Directions:
Lift out, unaltered, the lines of the material below between the line holding "subtotal: 80.85 -> 94.04" and the line holding "total: 79.23 -> 92.16", counting both.

Task inputs:
+-------+
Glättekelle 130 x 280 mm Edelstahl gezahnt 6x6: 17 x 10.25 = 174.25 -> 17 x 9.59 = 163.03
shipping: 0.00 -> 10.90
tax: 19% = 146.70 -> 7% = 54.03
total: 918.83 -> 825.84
+-------+
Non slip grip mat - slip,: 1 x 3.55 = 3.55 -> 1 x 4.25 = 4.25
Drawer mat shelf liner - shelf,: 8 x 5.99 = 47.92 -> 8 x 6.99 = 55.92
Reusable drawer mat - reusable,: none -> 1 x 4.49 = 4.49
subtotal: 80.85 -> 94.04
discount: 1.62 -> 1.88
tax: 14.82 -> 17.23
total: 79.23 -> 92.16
+-------+
Answer to the problem:
subtotal: 80.85 -> 94.04
discount: 1.62 -> 1.88
tax: 14.82 -> 17.23
total: 79.23 -> 92.16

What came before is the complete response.